What the exercise asks: Write out only the lines from the start of the entries up to and including the line with "display:flex; align-items:center; gap:11px;"; please skip the pictures.

-- Records to process follows --

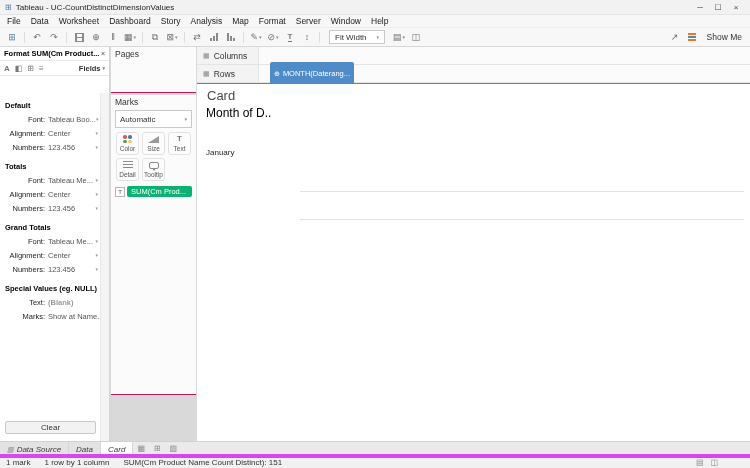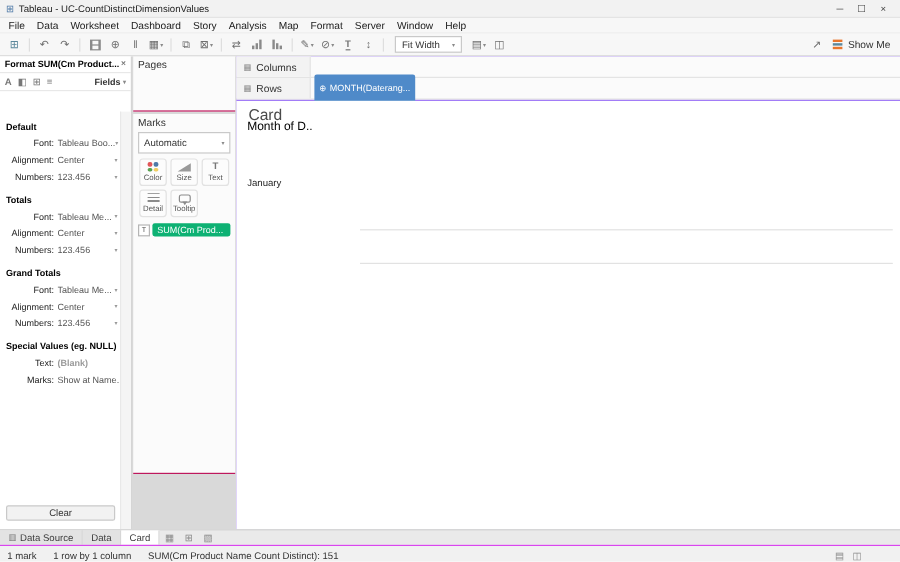--- a/index.html
+++ b/index.html
@@ -28,7 +28,7 @@
   .fitbox { height:14px; border:1px solid #c9c9c9; background:#fff; display:flex; align-items:center; gap:10px;
             padding:0 5px; font-size:8px; color:#333; margin:0 5px; }
   .tspacer { flex:1; }
-  .showme { display:flex; align-items:center; gap:5px; font-size:8.5px; color:#333; margin:0 4px; }
+  .showme { display:flex; align-items:center; gap:11px; font-size:8.5px; color:#333; margin:0 4px; }
   .showme-ic { display:flex; flex-direction:column; gap:1px; }
   .showme-ic i { width:8px; height:2px; background:#e8762d; display:block; }
   .showme-ic i:nth-child(2) { background:#5b879b; }

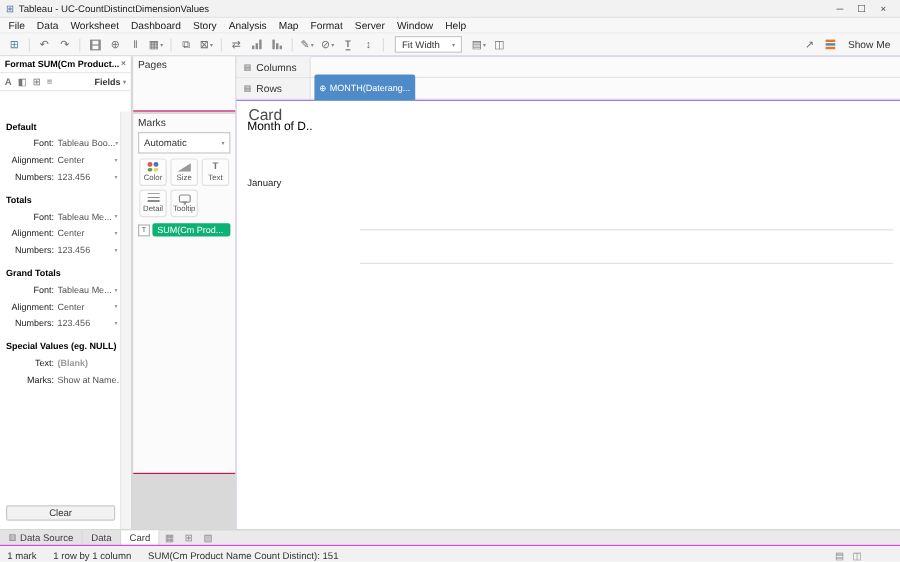--- a/index.html
+++ b/index.html
@@ -106,7 +106,7 @@
   .shelf-label { width:62px; height:100%; display:flex; align-items:center; gap:4px; padding-left:6px; font-size:8.5px;
                  color:#333; border-right:1px solid #e4e4e4; background:#f3f3f3; flex:none; }
   .shelf-grid-ic { color:#8a8a8a; font-size:7px; }
-  .shelf .pill { margin-left:3px; height:24px; }
+  .shelf .pill { margin-left:11px; height:24px; }
   .view { position:absolute; left:0; top:37px; right:0; bottom:0; background:#fff; }
   .view-title { position:absolute; left:10px; top:4px; font-size:13px; color:#4a4a4a; }
   .col-header { position:absolute; left:9px; top:16px; font-size:10px; color:#000; }

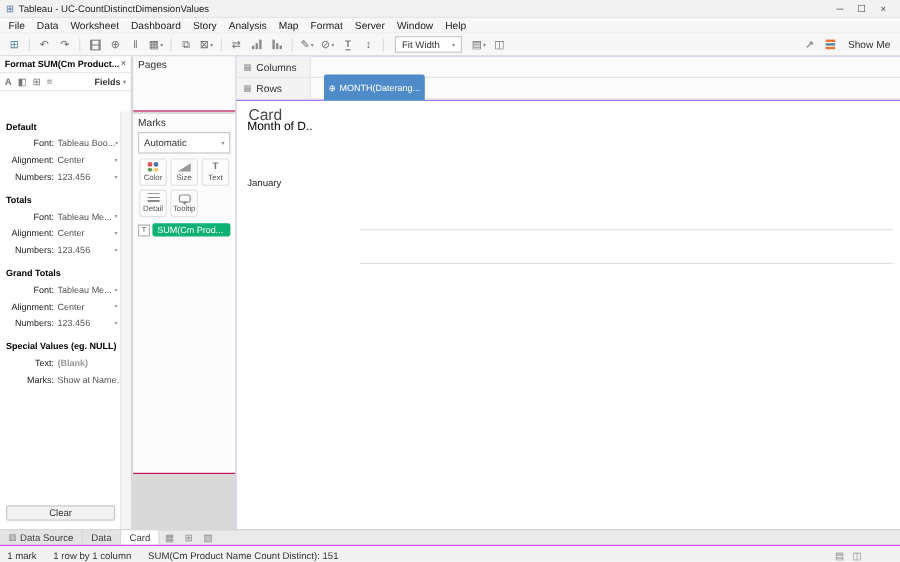--- a/index.html
+++ b/index.html
@@ -109,7 +109,7 @@
   .shelf .pill { margin-left:11px; height:24px; }
   .view { position:absolute; left:0; top:37px; right:0; bottom:0; background:#fff; }
   .view-title { position:absolute; left:10px; top:4px; font-size:13px; color:#4a4a4a; }
-  .col-header { position:absolute; left:9px; top:16px; font-size:10px; color:#000; }
+  .col-header { position:absolute; left:9px; top:22px; font-size:12px; color:#000; }
   .row-header { position:absolute; left:9px; top:64px; font-size:8px; color:#222; }
   .big-value { position:absolute; left:103px; width:378px; top:34px; text-align:center; font-size:44px;
                color:#3c3c3c; line-height:1.05; }

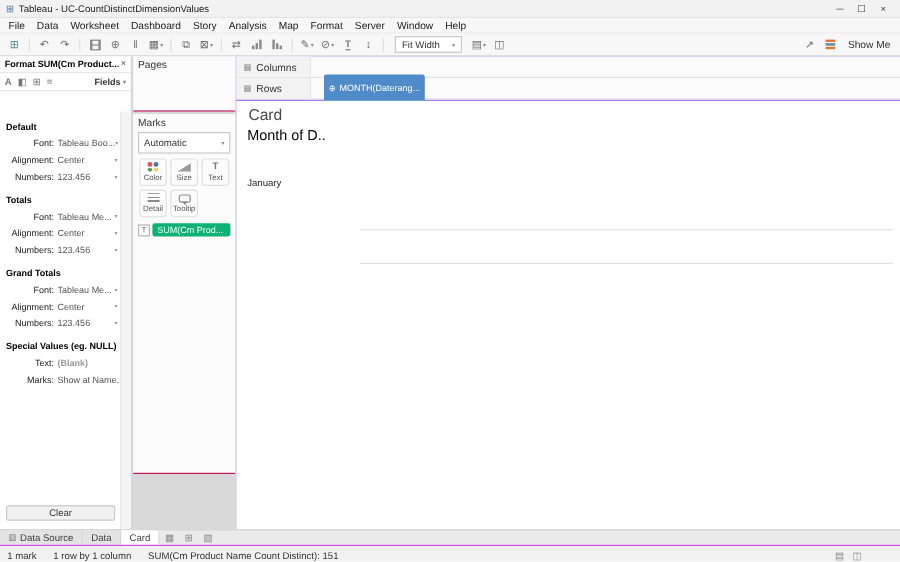--- a/index.html
+++ b/index.html
@@ -119,7 +119,7 @@
   
   .tabbar { position:absolute; left:0; top:441px; right:0; height:13px; background:#eaeaea; border-top:1px solid #d2d2d2;
             display:flex; align-items:stretch; font-size:8px; color:#3c3c3c; }
-  .tab { display:flex; align-items:center; gap:3px; padding:0 7px; border-right:1px solid #d6d6d6; background:#e3e3e3; }
+  .tab { display:flex; align-items:flex-end; gap:3px; padding:0 7px; border-right:1px solid #d6d6d6; background:#e3e3e3;font-style:italic; }
   .tab.active { background:#fff; }
   .tab-ic { color:#777; font-size:7px; }
   .newtab { width:16px; display:flex; align-items:center; justify-content:center; color:#8a8a8a; font-size:8px; }

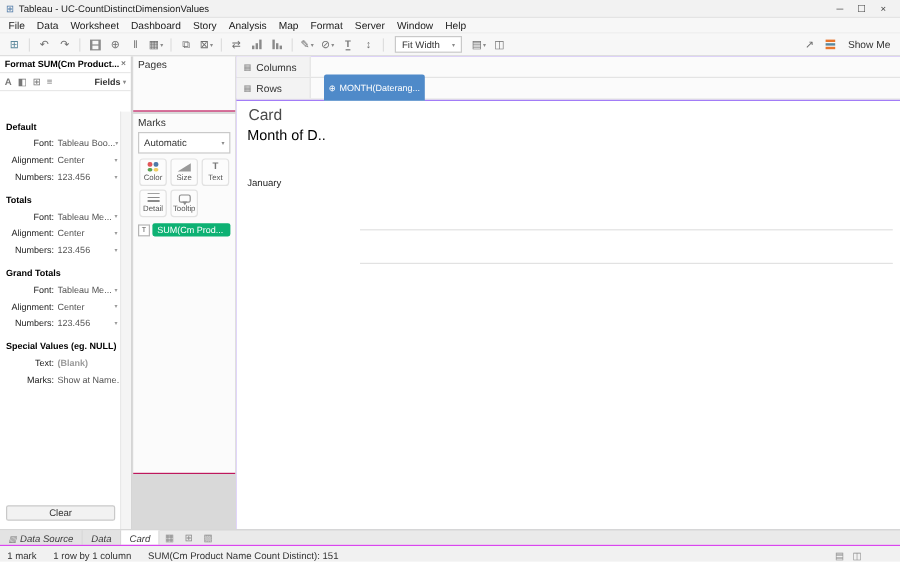--- a/index.html
+++ b/index.html
@@ -125,8 +125,8 @@
   .newtab { width:16px; display:flex; align-items:center; justify-content:center; color:#8a8a8a; font-size:8px; }
 
   
-  .statusbar { position:absolute; left:0; top:454px; right:0; bottom:0; background:#f1f1f1; border-top:1px solid #d946ef;
-               display:flex; align-items:flex-end; font-size:8px; color:#333; padding:0 6px; gap:14px; }
+  .statusbar { position:absolute; left:0; top:454px; right:0; bottom:0; background:#f1f1f1; border-top:4px solid #d946ef;
+               display:flex; align-items:flex-start; font-size:8px; color:#333; padding:0 6px; gap:14px; }
   .sb-icons { margin-left:auto; display:flex; gap:7px; color:#8a8a8a; font-size:8px; margin-right:26px; }
 </style>
 </head>

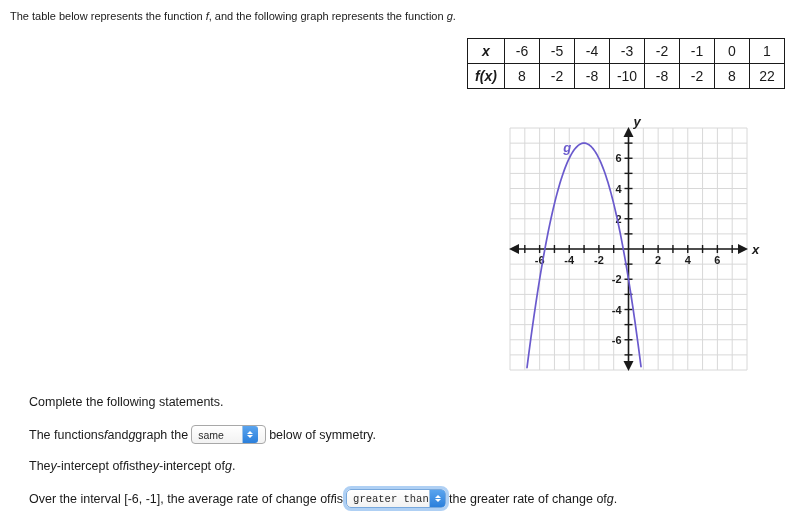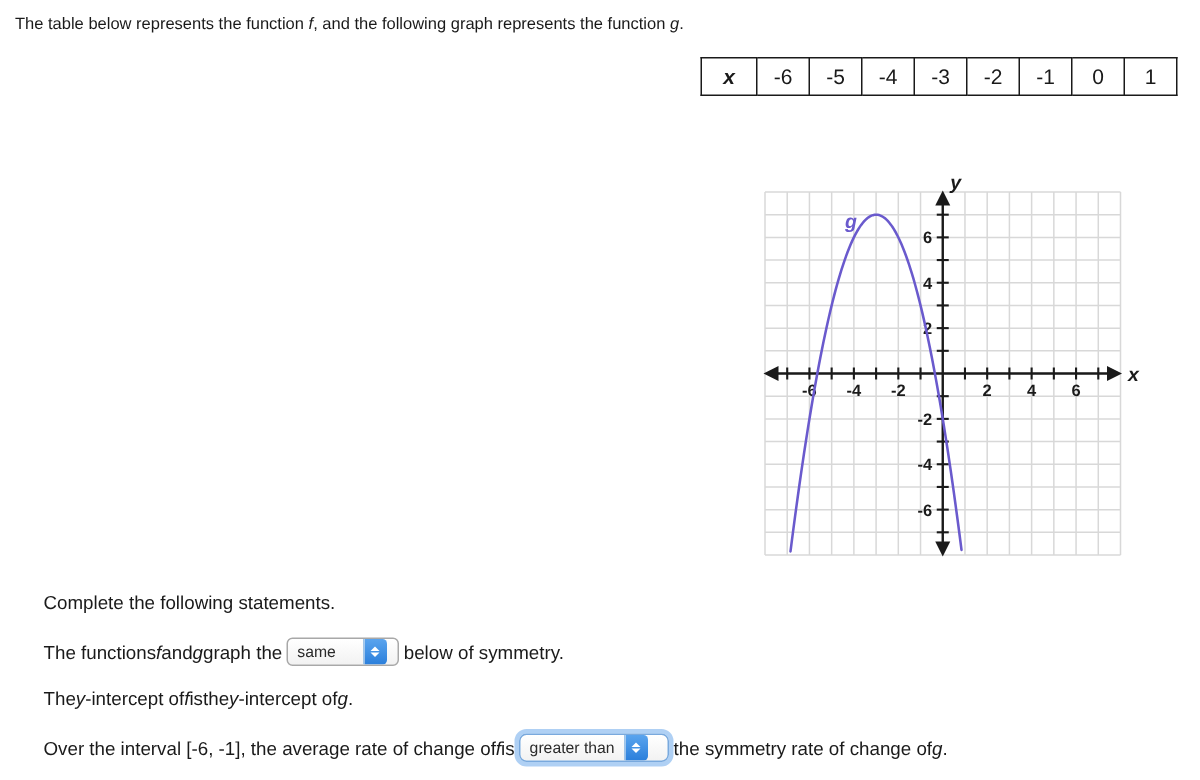--- a/index.html
+++ b/index.html
@@ -152,6 +152,17 @@
         <td>-1</td>
         <td>0</td>
         <td>1</td>
+      </tr>
+      <tr>
+        <td class="rowhead">f(x)</td>
+        <td>8</td>
+        <td>-2</td>
+        <td>-8</td>
+        <td>-10</td>
+        <td>-8</td>
+        <td>-2</td>
+        <td>8</td>
+        <td>22</td>
       </tr>
     </tbody>
   </table>

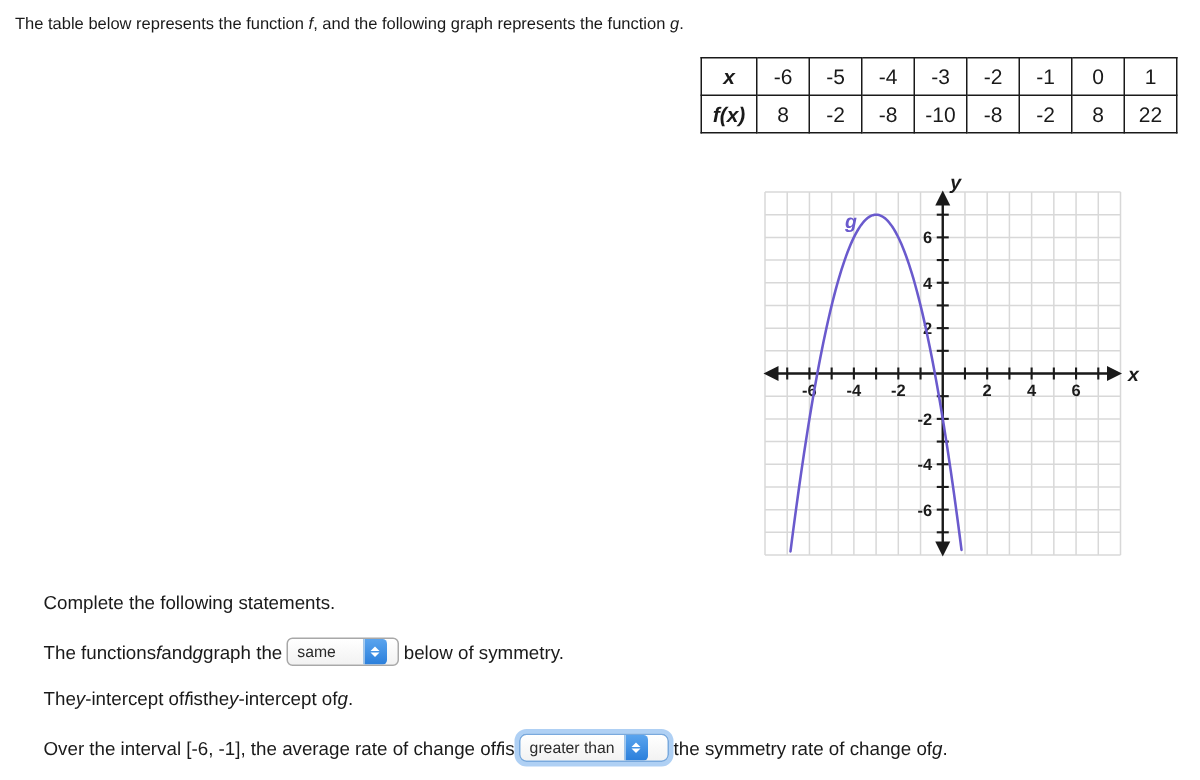--- a/index.html
+++ b/index.html
@@ -132,7 +132,7 @@
 
   .sel-w1 { width: 75px; gap: 12px; }
   .sel-w2 { width: 92px; }
-  .sel-w3 { width: 100px; }
+  .sel-w3 { width: 100px; font-family: Liberation Mono, monospace; }
 </style>
 </head>
 <body>

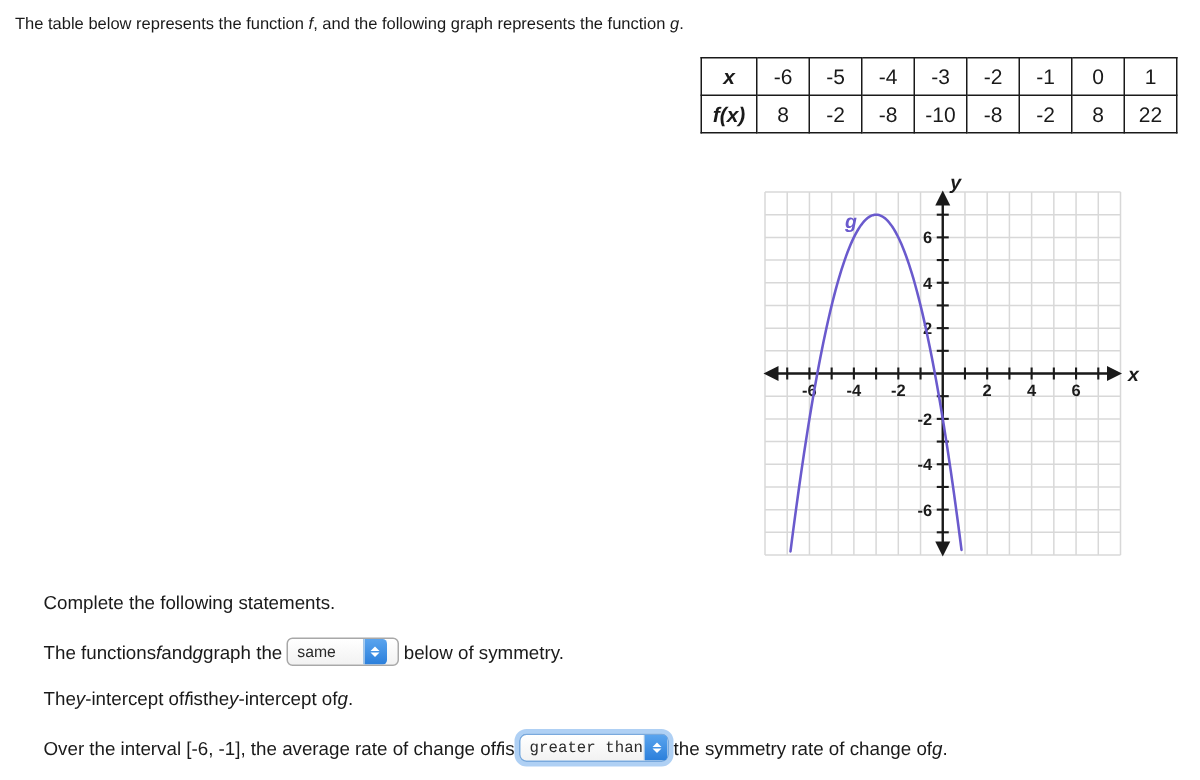--- a/index.html
+++ b/index.html
@@ -315,7 +315,7 @@
       <span class="chev down"></span>
     </span>
   </span>
-  <span>the symmetry rate of change of </span>
+  <span>the greater rate of change of </span>
     <span class="it">g</span>
     <span>.</span>
 </div>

-- Records to process concluded --

The answer:
--- a/index.html
+++ b/index.html
@@ -28,7 +28,7 @@
   .fitbox { height:14px; border:1px solid #c9c9c9; background:#fff; display:flex; align-items:center; gap:10px;
             padding:0 5px; font-size:8px; color:#333; margin:0 5px; }
   .tspacer { flex:1; }
-  .showme { display:flex; align-items:center; gap:5px; font-size:8.5px; color:#333; margin:0 4px; }
+  .showme { display:flex; align-items:center; gap:11px; font-size:8.5px; color:#333; margin:0 4px; }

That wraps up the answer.